LAD, A DOG.

For a while we have a little dog who comes on the walks with us. At night he sleeps in the laundry room. In the daytime he stays outside. I talk to him like he is a person, because I just talk and talk and never shut up. At a certain point this little dog gets a skin disease, and when my mom and my brother and me go on a vacation to Taos, New Mexico, my dad stays home, and the little dog disappears.

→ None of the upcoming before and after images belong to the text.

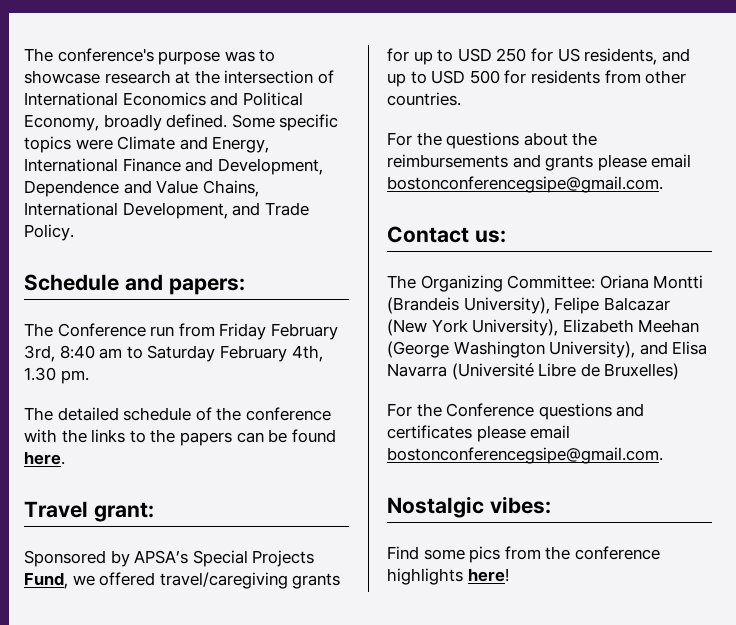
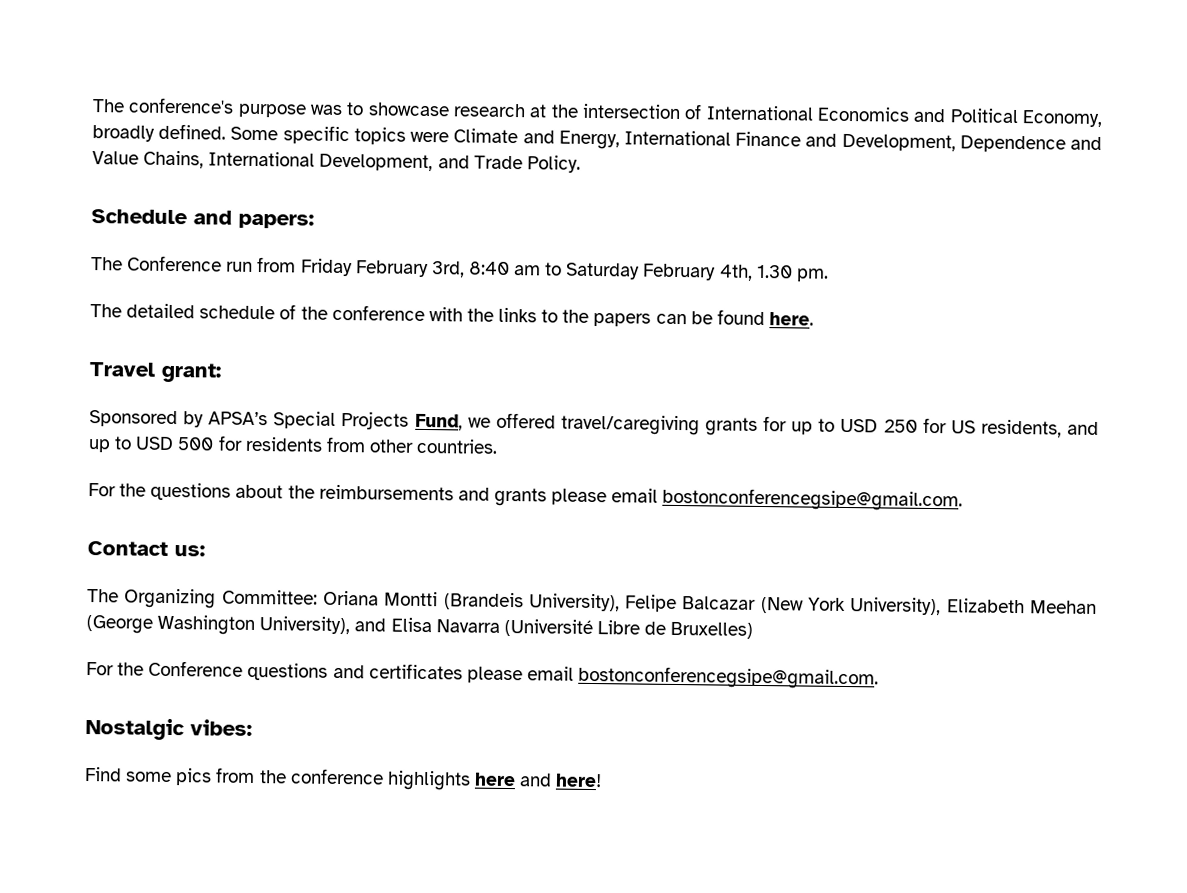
- Find some pics from the conference highlights here!
+ Find some pics from the conference highlights here and here!

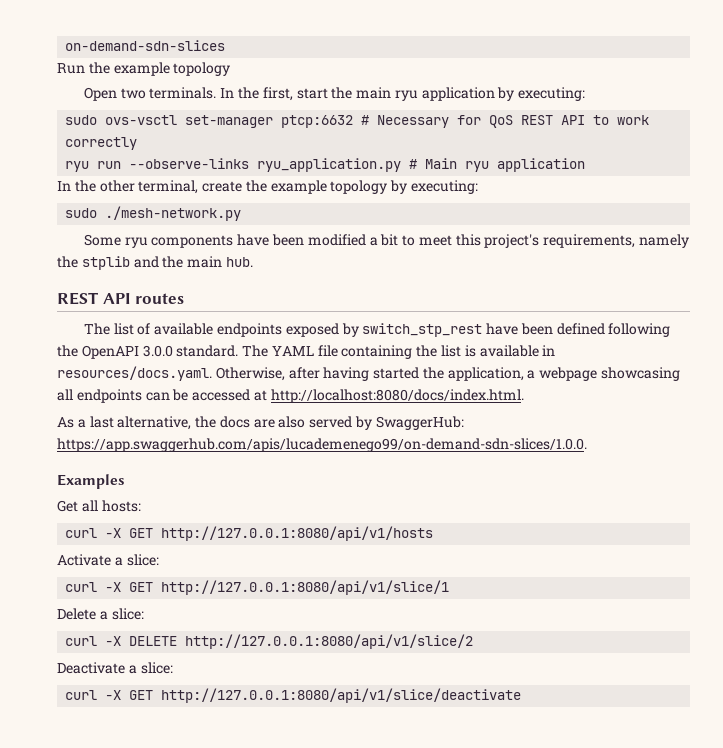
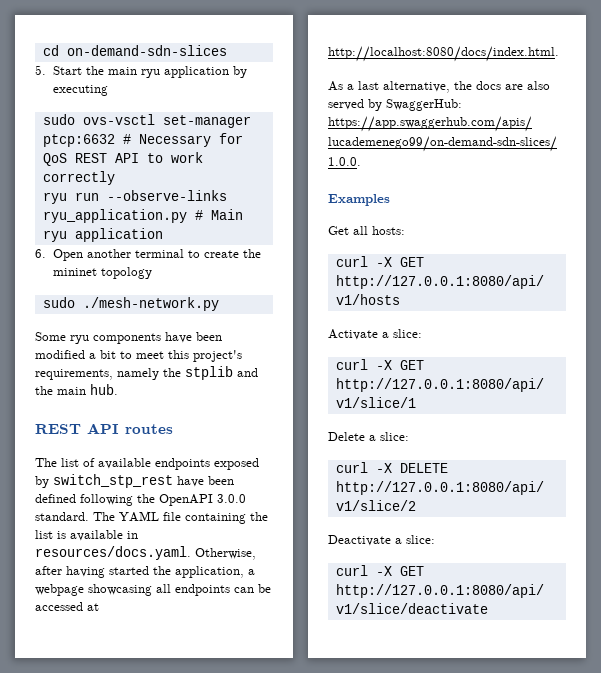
- on-demand-sdn-slices
+ cd on-demand-sdn-slices
- Run the example topology
- Open two terminals. In the first, start the main ryu application by executing:
+ 5. Start the main ryu application by executing
- In the other terminal, create the example topology by executing:
+ 6. Open another terminal to create the mininet topology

This is the year my brother is in a very bad way. He sits in the back of the car for the whole vacation and talks to no one, and I can’t remember if he is heartsick or body sick or both. We go all over New Mexico, and especially I like Taos because there are Kachina dolls everywhere, and I am partial to the Kachina dolls. I get one on a beaded necklace and one on a coin purse and one that is just loose. We also go to the pueblo where they still make bread in clay ovens, and you buy the bread, and eat the bread, which is the best bread I have ever tasted before or since, I think. In Taos, there are more mountains than I have seen before, and we go up into the mountains and park near a stream, and I am allowed to wade in the stream in my romper even though it is ice-cold freezing. My brother sits in the car during this. Then, I think, all of us get food poisoned in a fancy restaurant in Santa Fe, and then we drive home. It is hard to imagine how this happens, though, since I only eat croutons from a salad bar. I am going through a phase of only eating croutons. The hard part about New Mexico is finding the croutons. Luckily, I will consent to eating sopaipillas if heavily slathered in honey.

When we get back home, no more little dog. My dad claims he has been poisoned by a neighbor. It seemed unlikely to me, even then.

In those days, folks made it hard for us to love our dogs as we do now, out in the open.

McCloud is from Taos, New Mexico, I am told. It is there he learned to ride a horse.